Free school for 4-year-olds? Sounds great. Too bad it is of no educational value and the cost would be staggering.

Universal pre-kindergarten schooling, every progressive’s fondest dream, is back in the news. Bill de Blasio, the overwhelming favorite in the New York mayoral race and the likely future head of the nation’s largest school system, is pushing universal pre-K as his number one policy proposal. President Obama offered a national version of this idea in his February State of the Union address and has since pushed hard in other settings. Two problems: Such programs would have negligible educational value and they would be massively expensive, says Red Jahncke, president of the Townsend Group, in the Wall Street Journal.

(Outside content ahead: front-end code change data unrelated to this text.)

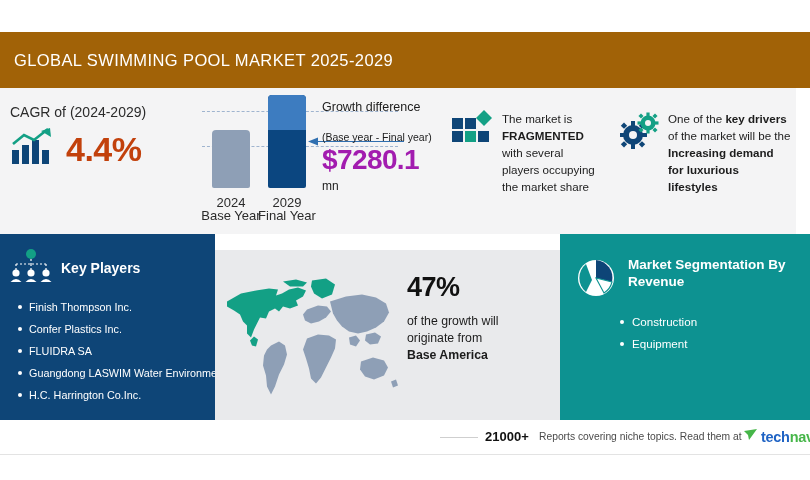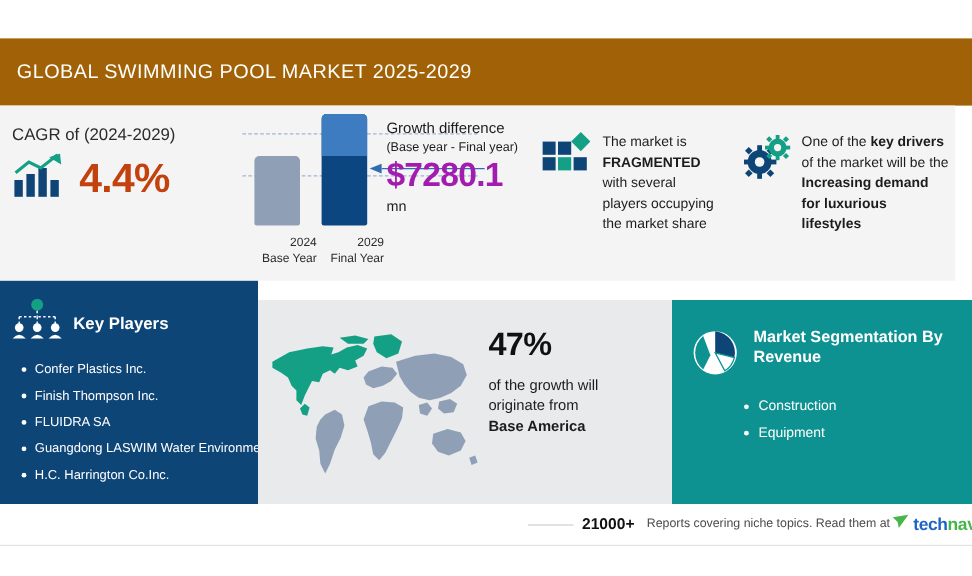"(Base year - Final year)" .gt-sub { margin-top: 1px -> 15px }
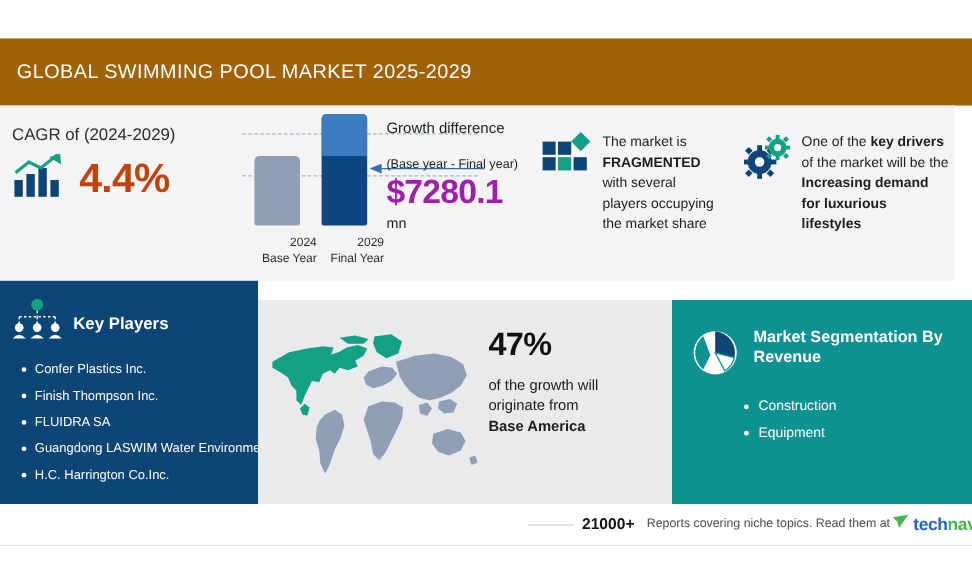"2024" .bar-caption { font-size: 10px -> 13px; text-align: right -> center }
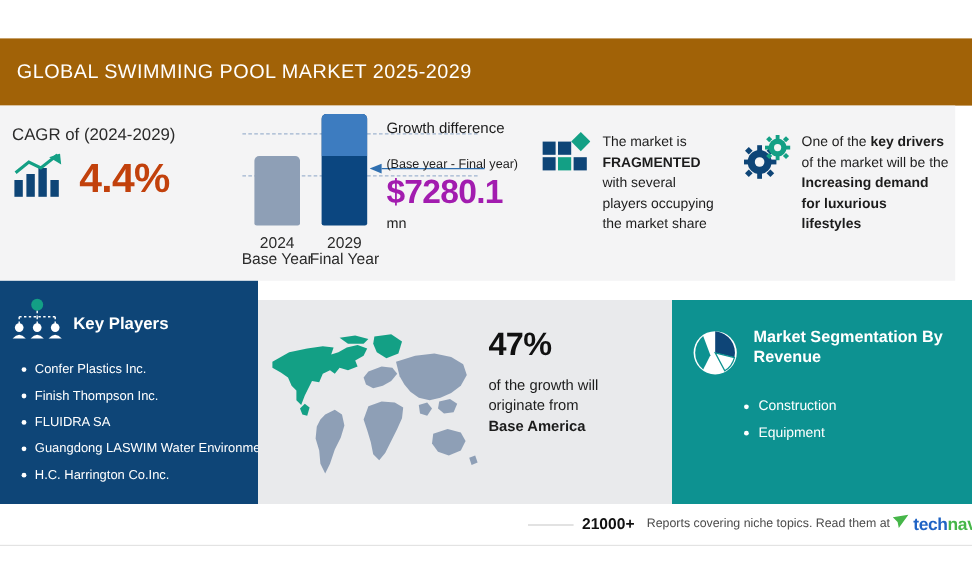"Market Segmentation By Revenue" .seg-panel { top: 16px -> 0 }
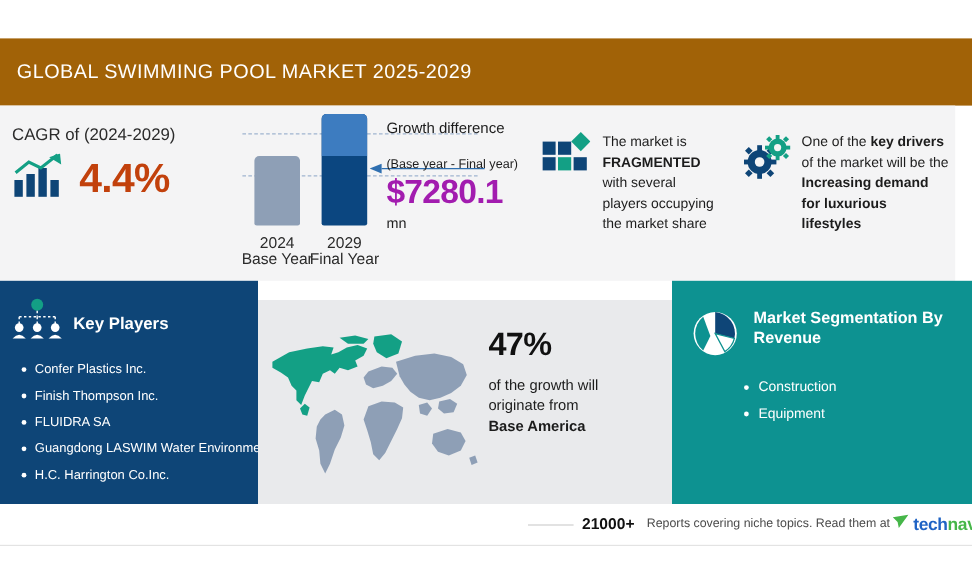"Confer Plastics Inc." li { order: before "Finish Thompson Inc." -> after "Finish Thompson Inc." }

De Blasio wants to raise taxes on the city’s rich to collect $530 million annually mostly to fund full-day pre-K.

Mr. Obama takes a similar tack by expressing dissatisfaction with the availability and quality of most existing preschool. He says he wants ” high-quality” preschool. What he doesn’t say is whether the existing ” high-quality” programs show significant educational gains.

There is no research supporting the president’s proposition that formal schooling can begin effectively in preschool, even if it is delivered as rigorously as Mr. Obama proposes.

If improving early education is the goal, let’s leave formal schooling to begin in kindergarten and first grade, where improvements are needed and can be implemented with demonstrable effects.